If Afghanistan’s noisy election rallies are any indication, Afghans are set to elect a new president this week with a level of enthusiasm that is very likely to overcome Taliban efforts to disrupt the vote.

From the steep stone mountain slopes that define the northern Panjshir Valley to Kabul's Ghazi stadium, where the Taliban once conducted public executions, candidates have strained their voices, glad-handed, and given out free lunches to screaming supporters in their bid to succeed President Hamid Karzai. On an often dangerous campaign trail, they are peddling peace and progress for Afghanistan, a nation that has not seen enough of either since US forces ousted the Taliban in 2001, despite tens of billions of dollars in Western assistance.

A record 352,000 security personnel will be deployed during the election, scheduled for Saturday. But the risk of violence is still there: Afghan security forces today said they had seized more than 22 tons of explosives hidden in 450 bags in a northern province. The resurgent Taliban have mounted four high-profile attacks in Kabul in the past two weeks.

Pressure is also high in some rural provinces. In the northern Sar-e Pul Province, for example, the Taliban abducted a provincial council candidate on Sunday night. In northern Kunduz, the Taliban have been posting “night letters” warning that they will cut off the ink-stained fingers of voters and lace routes to polling stations with improved explosive devices (IEDs). Fears rose further yesterday, when 14 members of a police commander's family were killed by an IED in one village; in another, an IED killed the head of the criminal investigation department.

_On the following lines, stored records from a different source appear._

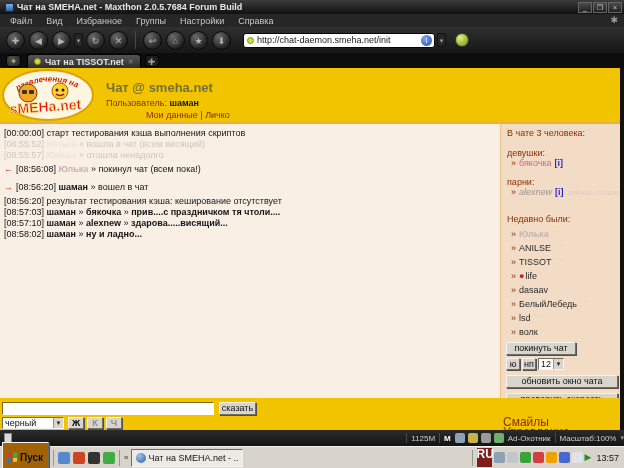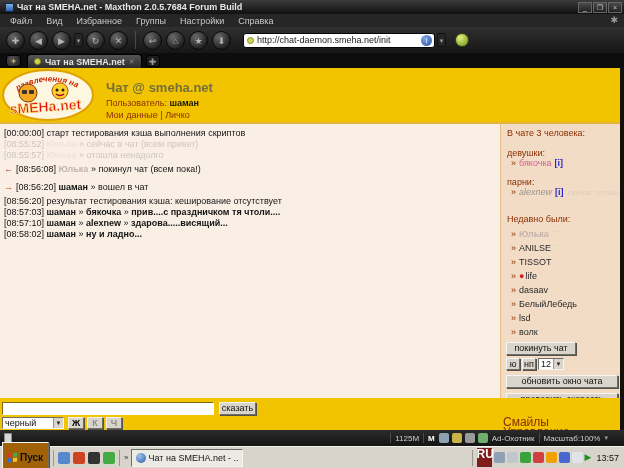"Чат на SMEHA.net" span.tlabel { text: SMEHA.net -> TISSOT.net }
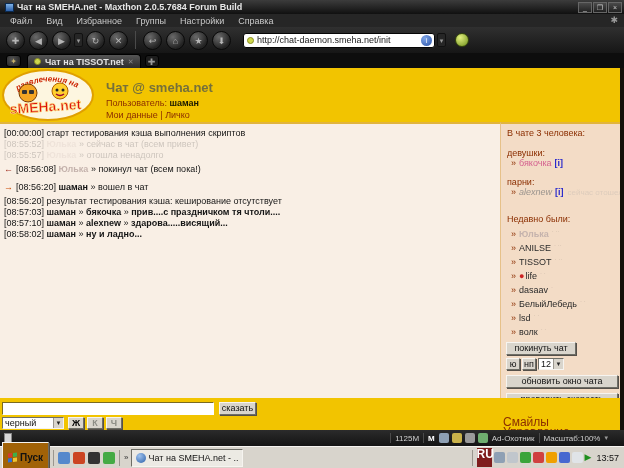"Мои данные | Личко" .hlinks { margin-left: none -> 40px }
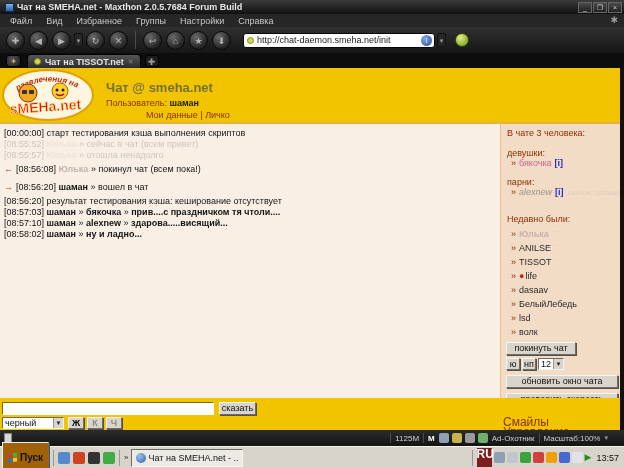"сейчас в чат (всем привет)" span { text: сейчас в чат (всем привет -> вошла в чат (всем висящий }
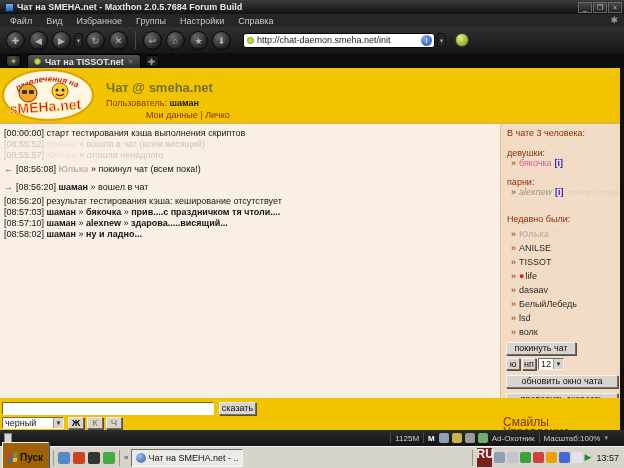"1125M" .stright { padding-right: 16px -> 0 }
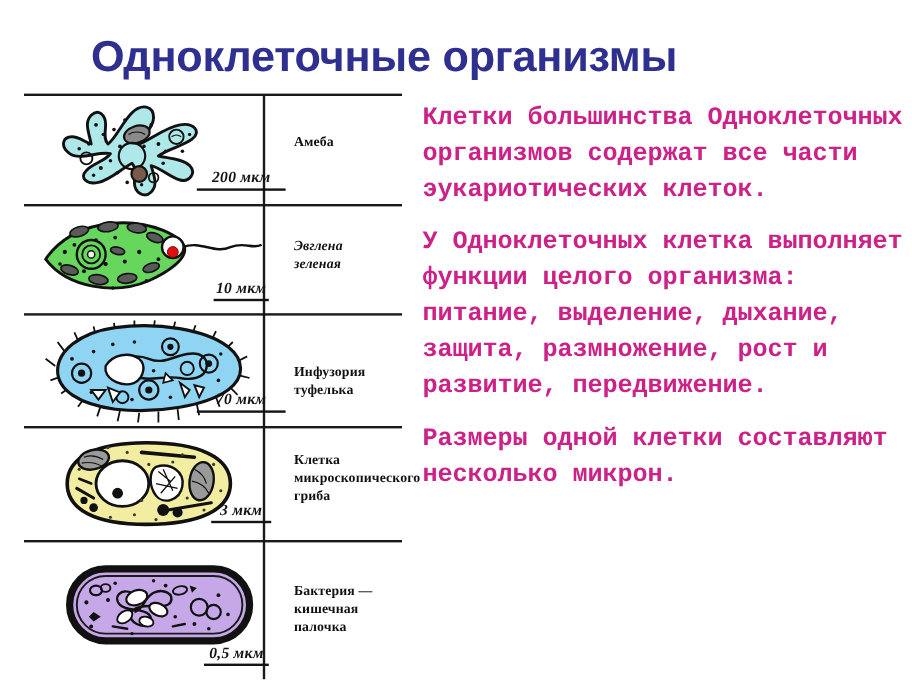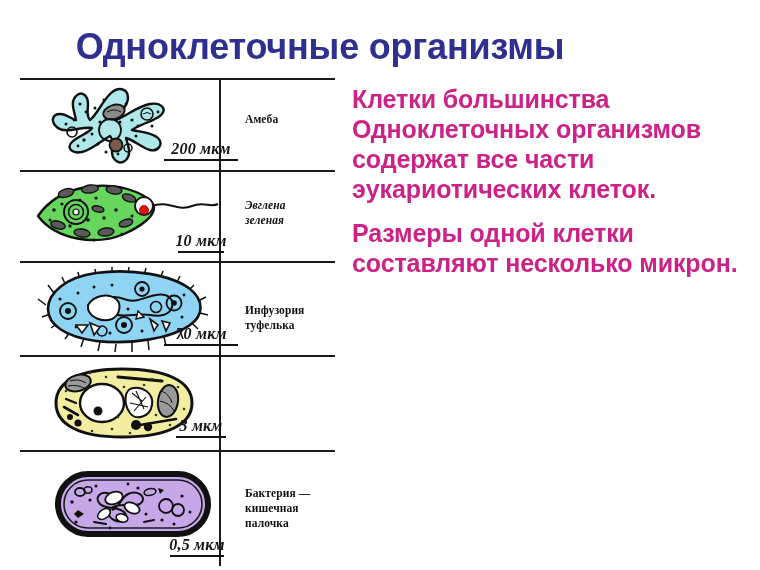"Клетки большинства Одноклеточных" .para { font-family: Liberation Sans, sans-serif -> Liberation Mono, monospace; font-size: 25px -> 21px }
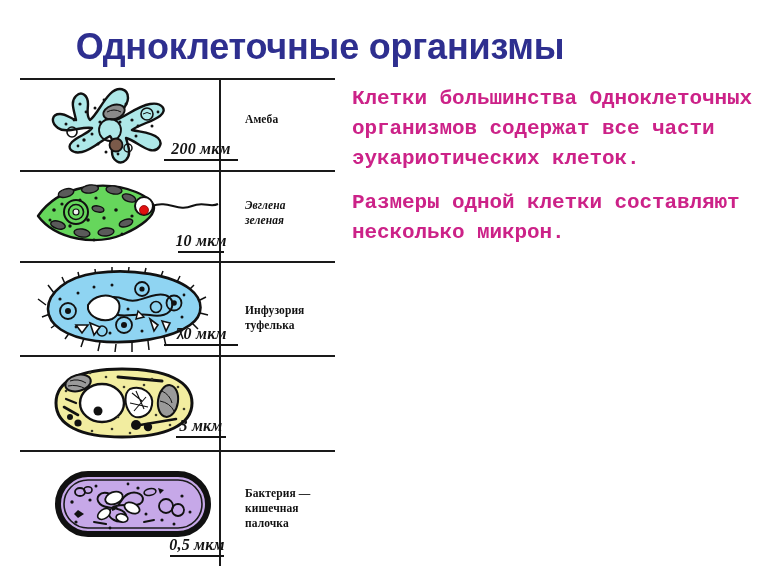"200 мкм" .scale-text { font-size: 16px -> 13px }
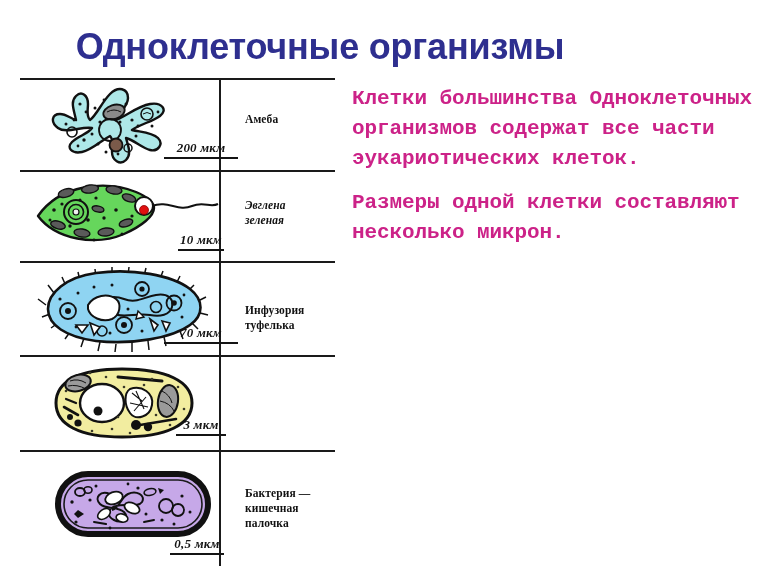"У Одноклеточных клетка выполняет функции" p.para { html: none -> <p>У Одноклеточных клетка выполняет функции целого организма: питание, выделение, дыхание, защита, размножение, рост и развитие, передвижение.</p> }
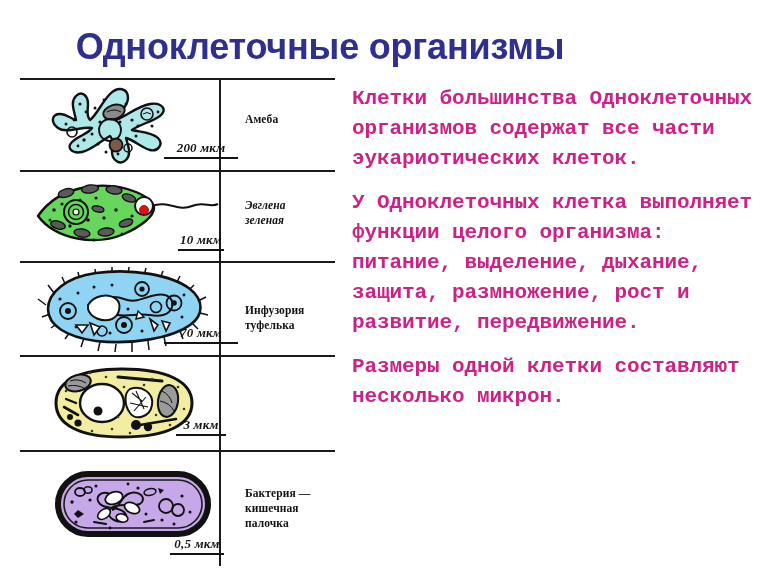"Клетка" div.row-label { html: none -> <div> <div>Клетка</div> <div>микроскопического</div> <div>гриба</div> </div> }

Despite fears of Taliban violence, however, Afghan voters have lined up, sometimes before dawn, to register, and rallies have attracted thousands for a vote that will mark Afghanistan's first democratic transfer of power and serve as a key test for continued Western aid.

Defying the danger

“What should be the response from the public? Defy the [Taliban] message by participation,” Abdullah Abdullah, a frontrunner from the Panshir Valley, told the Monitor in an interview after addressing thousands of supporters in his home province on Monday, alongside a snow-fed river.

He says he holds himself to the same standard of danger. When Dr. Abdullah’s motorcade arrived at the rally, for example, it was swarmed in chaotic scenes of jubilation that are among the riskiest moments for all candidates.

“Wasn’t there a possibility of a suicide [bomber]?” asks Abdullah, a former foreign minister who ran for president in 2009 but lost in that fraud-tainted vote. He had also addressed a large rally the day before in Kandahar, a former Taliban stronghold in the south. “But the people know there is a risk, the people take the risk.”

Afghan voters are eager, says Abdullah, to address an “absolute” weakness of leadership that has allowed a Taliban resurgence and threat of continued insecurity after US and NATO forces largely withdraw later this year. By way of example, he points to a recent rally in Kunduz, just ahead of which, he says, at least five of his supporters were killed by a Taliban suicide bomber.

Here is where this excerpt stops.